Revenu locatif étranger
Même si un bien immobilier est situé à l’étranger, vous devez quand même le déclarer au Luxembourg. Toutefois, ce revenu n’est pas imposé une deuxième fois au Luxembourg (il est en principe imposable uniquement dans le pays où se situe l’immeuble, selon les conventions fiscales).
Mais attention : ces revenus étrangers sont pris en compte pour déterminer votre taux d’imposition moyen.
Exemple simplifié :
- Salaire au Luxembourg : 50.000 €
- Revenu locatif étranger : 10.000 €
Le Luxembourg calcule le taux d’imposition comme si vous aviez 60.000 €. Ce taux est ensuite appliqué uniquement sur vos 50.000 € de revenus luxembourgeois. Ainsi, les revenus locatifs étrangers ne génèrent pas d’impôt direct au Luxembourg, mais peuvent augmenter votre taux d’imposition et donc vos impôts sur vos revenus luxembourgeois.
Exemption partielle en cas de gestion locative sociale
La gestion locative sociale consiste à louer des logements et à les mettre à disposition de ménages à faible revenu.

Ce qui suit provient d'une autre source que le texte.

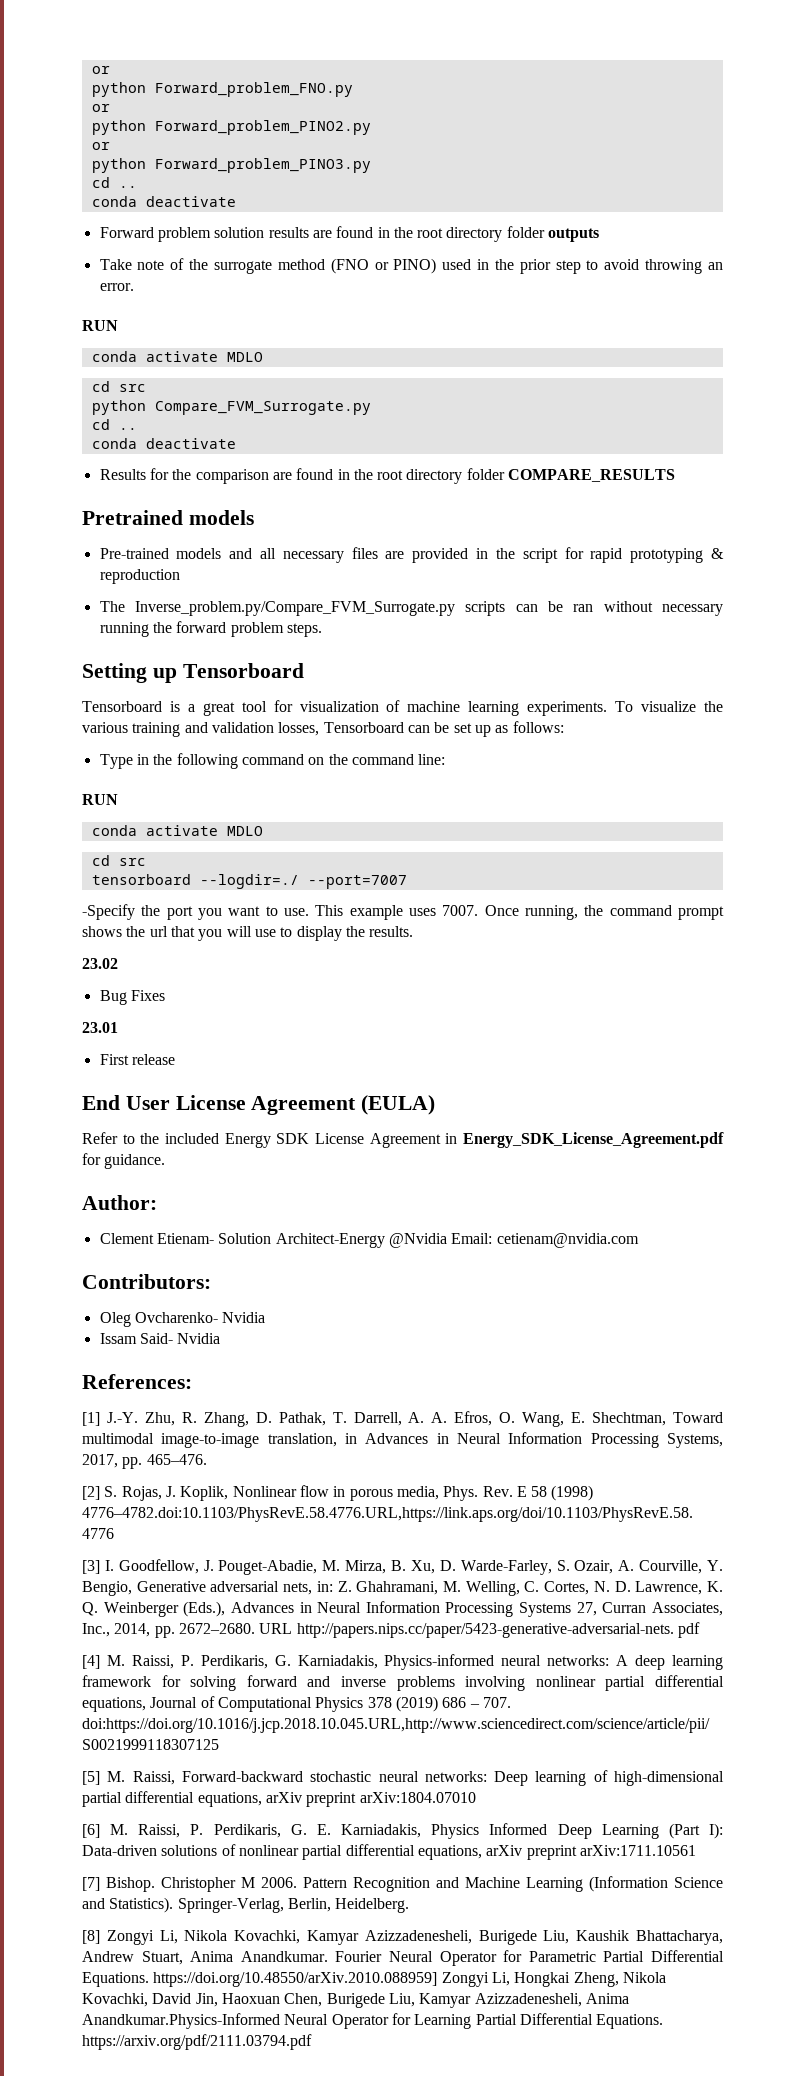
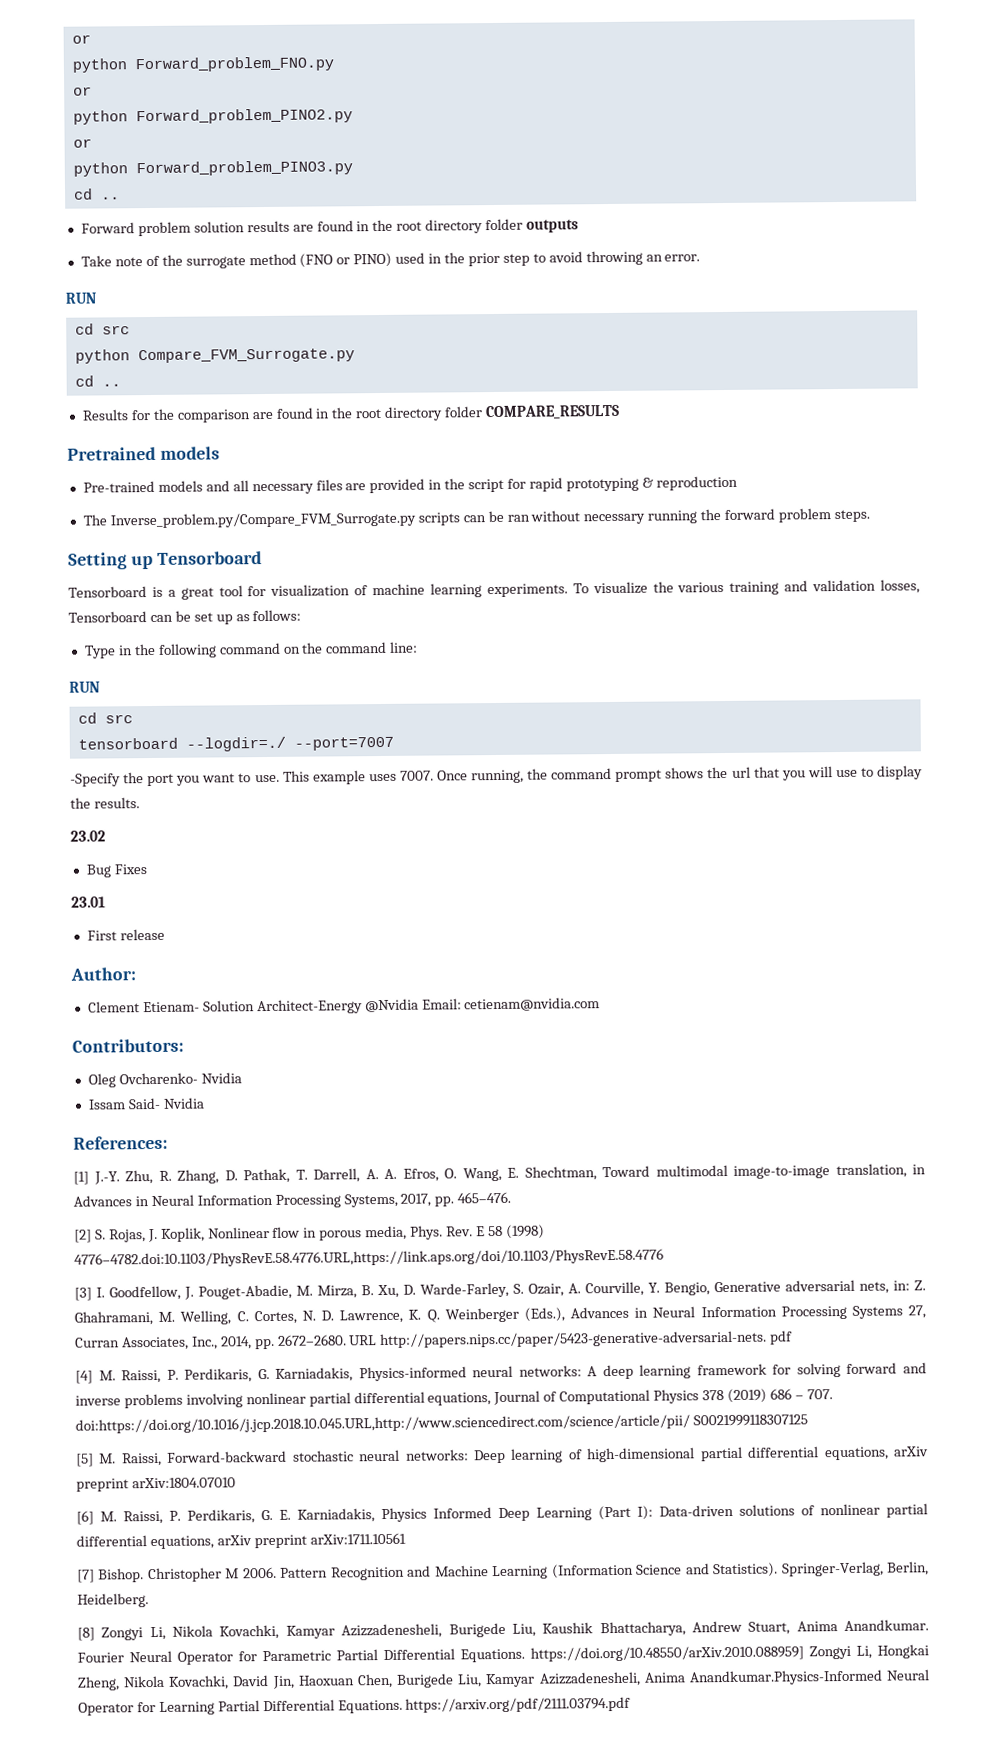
  python Forward_problem_PINO3.py
  cd ..
- conda deactivate
  Take note of the surrogate method (FNO or PINO) used in the prior step to avoid throwing an error.
  RUN
- conda activate MDLO
  python Compare_FVM_Surrogate.py
  cd ..
- conda deactivate
  Type in the following command on the command line:
  RUN
- conda activate MDLO
- End User License Agreement (EULA)
- Refer to the included Energy SDK License Agreement in Energy_SDK_License_Agreement.pdf for guidance.

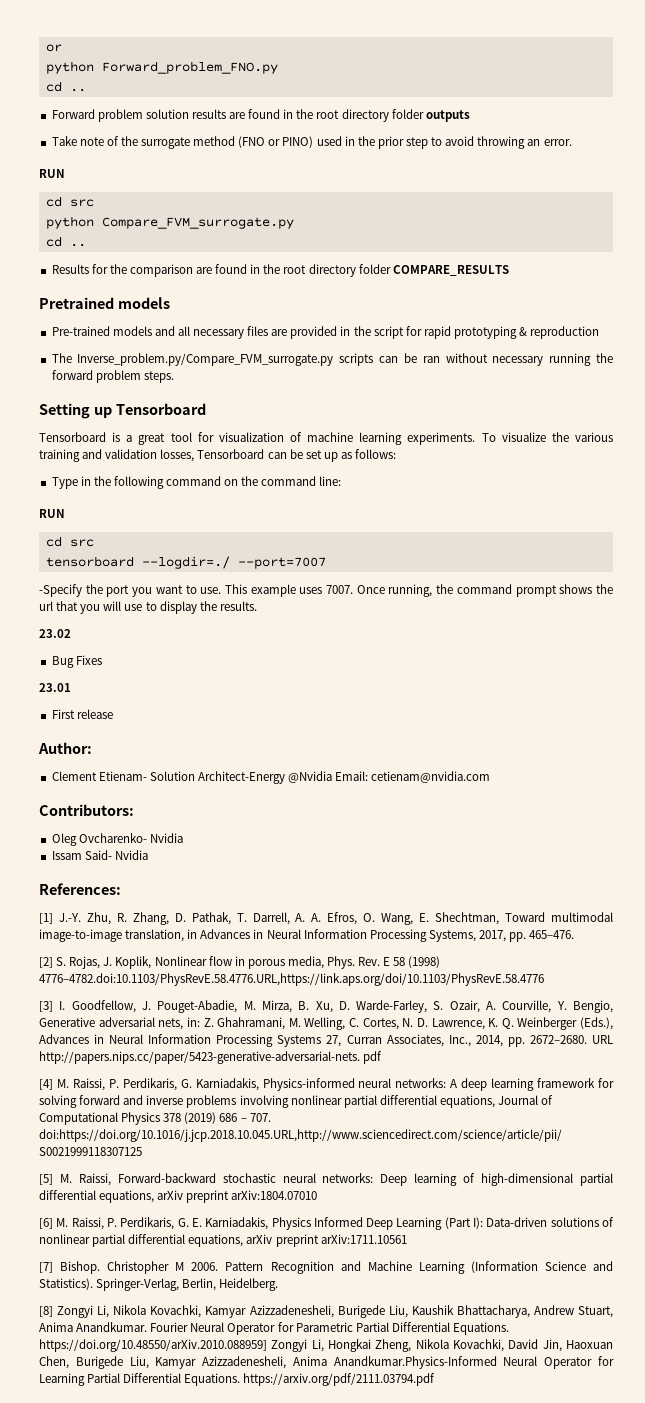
  python Forward_problem_FNO.py
- or
- python Forward_problem_PINO2.py
- or
- python Forward_problem_PINO3.py
- python Compare_FVM_Surrogate.py
+ python Compare_FVM_surrogate.py
- The Inverse_problem.py/Compare_FVM_Surrogate.py scripts can be ran without necessary running the forward problem steps.
+ The Inverse_problem.py/Compare_FVM_surrogate.py scripts can be ran without necessary running the forward problem steps.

Si vous confiez votre bien à un organisme conventionné avec le ministère du Logement dans ce cadre, votre revenu locatif net bénéficie d'une exonération partielle de 90 % à partir de l'année d'imposition 2024.
Qui peut être l'organisme locataire ?
Vous pouvez être propriétaire privé (personne physique ou morale) comme propriétaire public. L'organisme qui prend votre bien en location dans le cadre de la gestion locative sociale peut être, notamment, un promoteur public, un office social, une fondation, une association sans but lucratif, une autre personne morale privée sans but lucratif ayant son siège dans un État membre de l'Union européenne, ou une société d'impact sociétal dont l'objet social est la promotion du logement. Pour ouvrir droit à l'exonération, cet organisme doit avoir signé une convention avec l'État.
Comment l'exonération s'applique-t-elle ?
L'exonération porte sur le revenu net du bien concerné, c'est-à-dire la différence positive entre les recettes et les frais d'obtention de ce bien : seuls 10 % de ce revenu net restent imposables.
Point important : l'exonération ne s'applique qu'à un résultat positif. Si, pour le bien donné en gestion locative sociale, vos frais d'obtention dépassent vos recettes, la perte reste déductible pour son montant intégral, elle n'est pas réduite de 90 %. Cette perte se compense d'abord avec vos autres revenus locatifs positifs, puis, à défaut, avec vos revenus positifs d'autres catégories.